Sager expertly mixes in a set of flashback scenes detailing what happened to Quincy and her friends, slowly pulling back the curtain to reveal a chilling and shocking truth. If you ever wondered what happens to the few surviving characters who actually make it long enough to see the credits roll at the end of slasher movies, Sager provides a dark, haunting, and wildly entertaining answer. Mixing equal parts psychological thriller and crime fiction, Sager’s Final Girls is a must-read for fans of Gone Girl and The Girl on the Train.

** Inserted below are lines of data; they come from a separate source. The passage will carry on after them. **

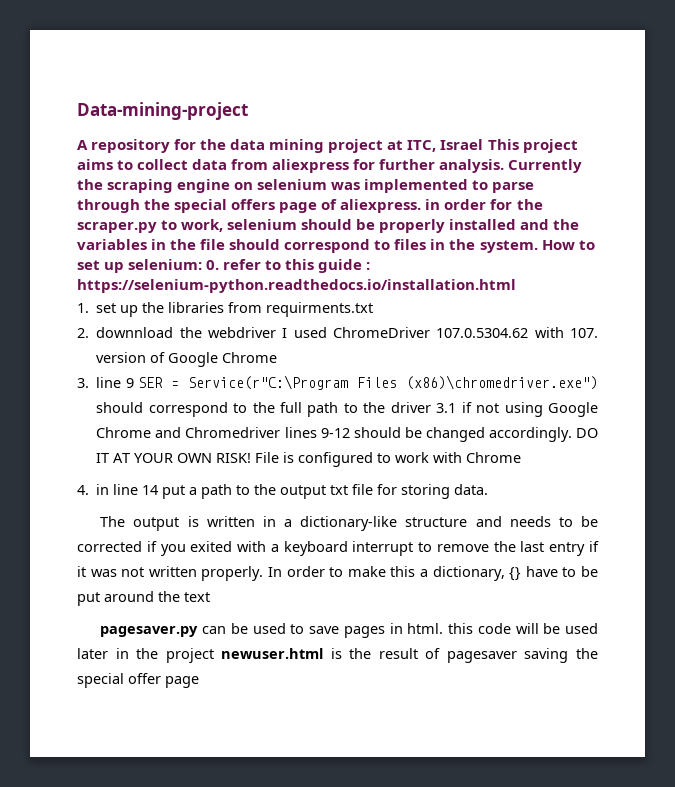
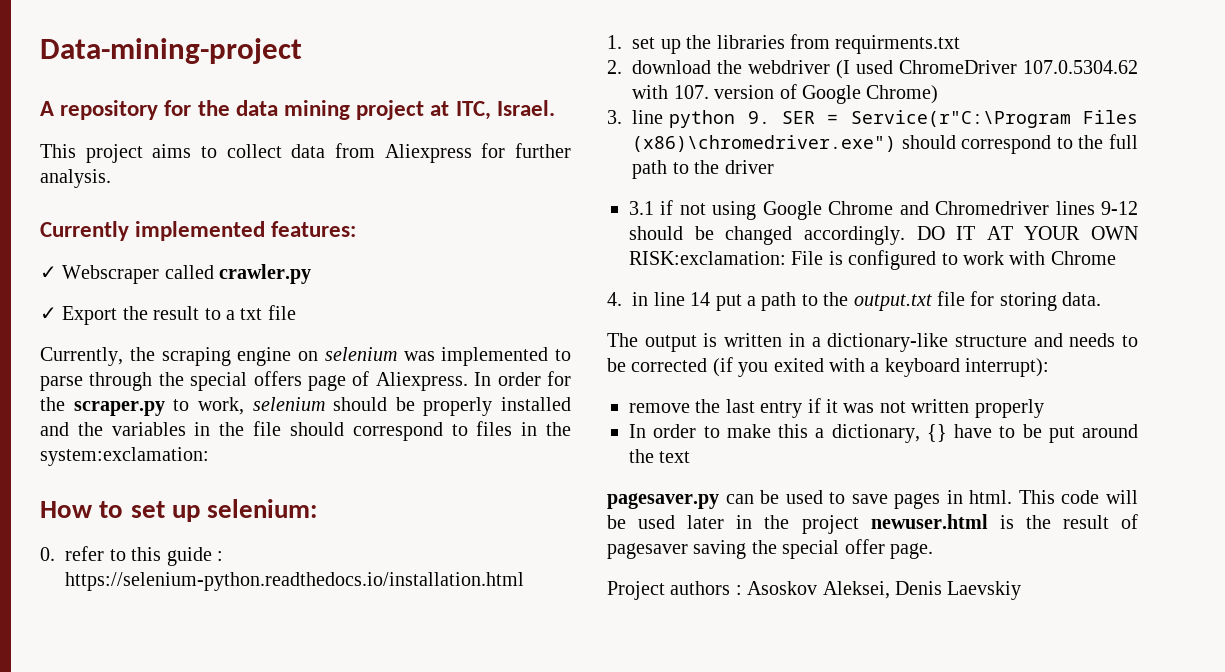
[440,139,484,150] Israel -> [496,100,555,116] Israel. //
[272,159,350,173] aliexpress -> [384,144,472,163] Aliexpress
[508,159,583,173] Currently -> [40,221,357,241] [40,264,312,284] [40,305,296,325] [40,347,123,366] // Currently implemented features: // ✓ Webscraper called crawler.py // ✓ Export the result to a txt file // Currently,
[340,199,441,213] aliexpress. in -> [375,372,492,391] Aliexpress. In
[479,240,538,253] system. -> [40,447,209,466] system:exclamation: //
(203, 264) none -> (318, 508) //
[96,327,174,338] downnload -> [632,60,712,74] download
[282,328,288,338] I -> [836,60,851,79] (I
[222,352,278,363] Chrome -> [866,85,939,104] Chrome)
[125,378,134,388] 9 -> [669,110,770,128] python 9.
(431, 407) none -> (774, 167) //
[216,453,252,463] RISK! -> [629,251,786,265] RISK:exclamation:
[280,485,349,499] output txt -> [853,294,932,311] output.txt
[146,541,157,552] if -> [712,357,733,377] (if
[352,541,433,556] interrupt to -> [965,358,1050,377] interrupt): //
[201,566,264,581] properly. -> [974,399,1044,418] properly //
[448,623,474,634] this -> [1018,490,1055,504] This
[165,676,199,688] page -> [890,543,933,559] [607,581,1022,600] page. // Project authors : Asoskov Aleksei, Denis Laevskiy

It’s a page-turner with an intriguing premise, hampered only by bad writing and a general lack of literary merit ... f all you want is an entertaining ride with the approved allotment of blood and action, Final Girls might fit the bill. The suspense is more or less constant, and there are a few sharp, unexpected, if implausible twists; the pacing is swift, with short chapters and alternating timelines, and the book is rarely boring. It is, however, terribly written, the clumsy prose distracting from the action ... Standard fare for the throwaway thriller, but unsatisfying if you want anything more.

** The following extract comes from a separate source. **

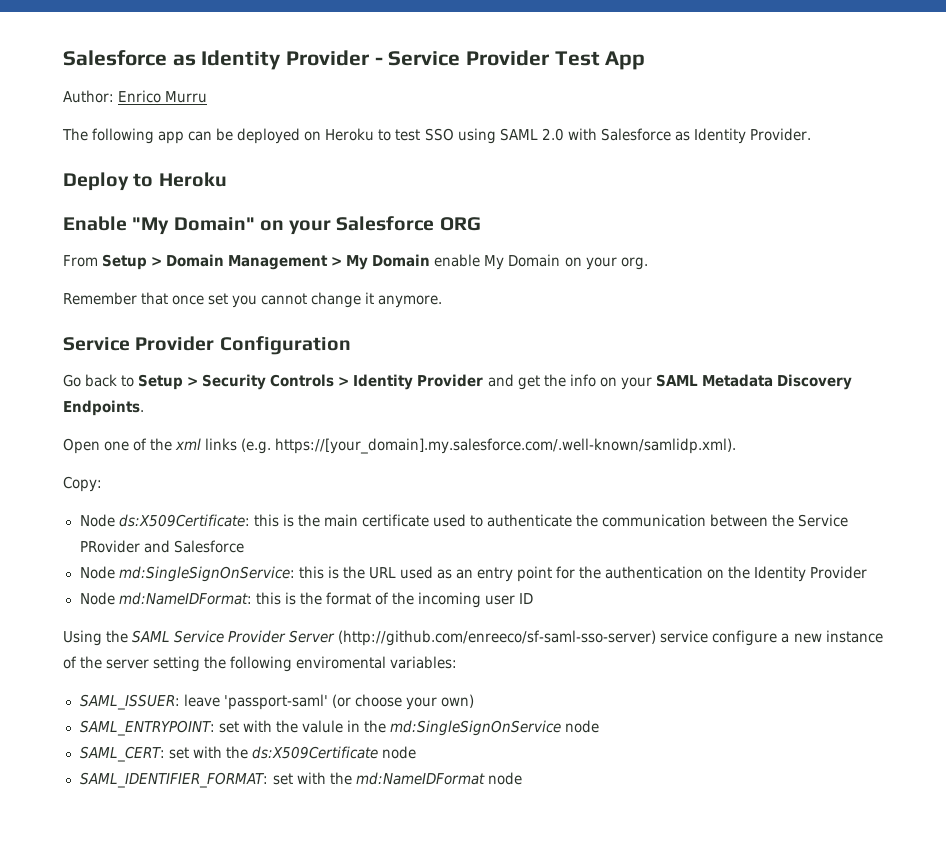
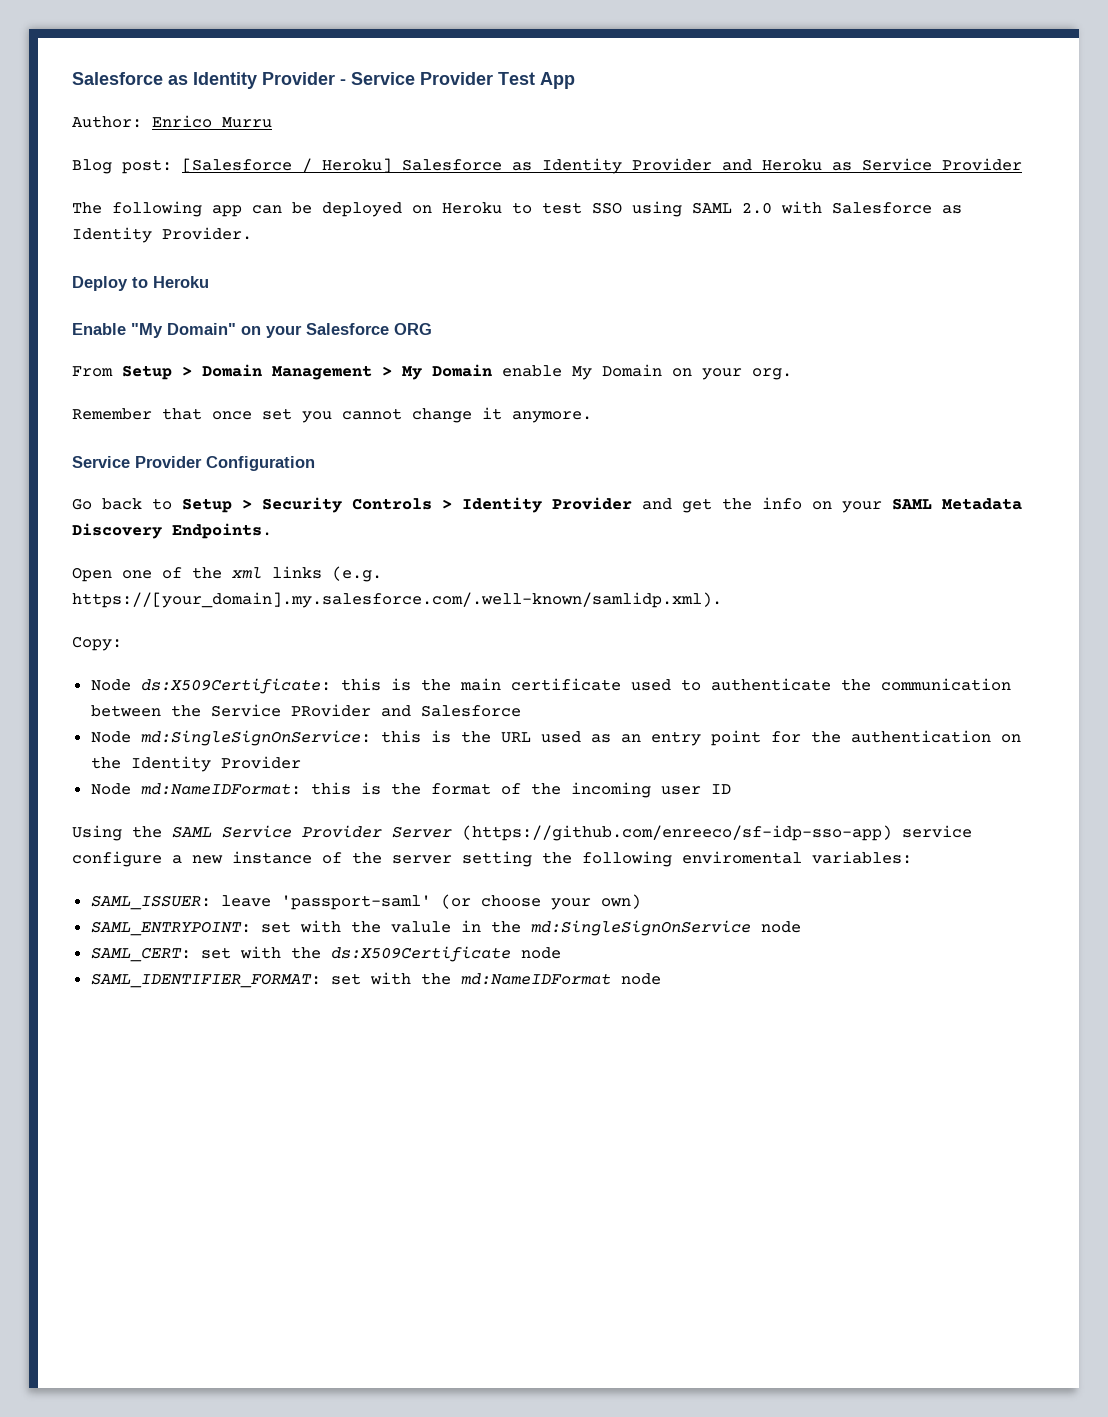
(208, 97) none -> [72,158,1022,174] // Blog post: [Salesforce / Heroku] Salesforce as Identity Provider and Heroku as Service Provider
[338,630,657,646] (http://github.com/enreeco/sf-saml-sso-server) -> [462,825,892,841] (https://github.com/enreeco/sf-idp-sso-app)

It has just the feel of a film with a final girl, and if you like reading Stephen King, or enjoyed the books Harlan Coben was putting out in the 1990s, you’ll love this too ... All the while, you’ll be working out what’s going on, and you’ll probably think you’ve solved it more than once. But Riley Sager has enough twists in her plot to keep your cerebellum on a swivel ... Of course, a great deal hinges on the notion that Quincy has repressed her memories. This is a given in the story, but how and why she’s done this isn’t really explored ... Riley Sager keeps things nice and tricksy as those blood-soaked memories are finally revealed.
While most of the book is written from the heroine’s point of view, Sager weaves scenes from the night Quincy’s friends were slaughtered into the narrative. This is a clever device in that it gives readers information that Quincy can’t access even as it invites readers to question her claims of memory loss. Also, knowing the outcome of this horrible event makes watching it unfold nerve-wracking. This is not to say that readers can feel secure about knowing what they think they know. Sager does an excellent job throughout of keeping the audience guessing until the final twist. A fresh voice in psychological suspense.
...[an] uneven thriller debut ... Sager does a good job building suspense, but some readers may find the book’s themes of casual male power and female subservience after trauma deeply unsettling.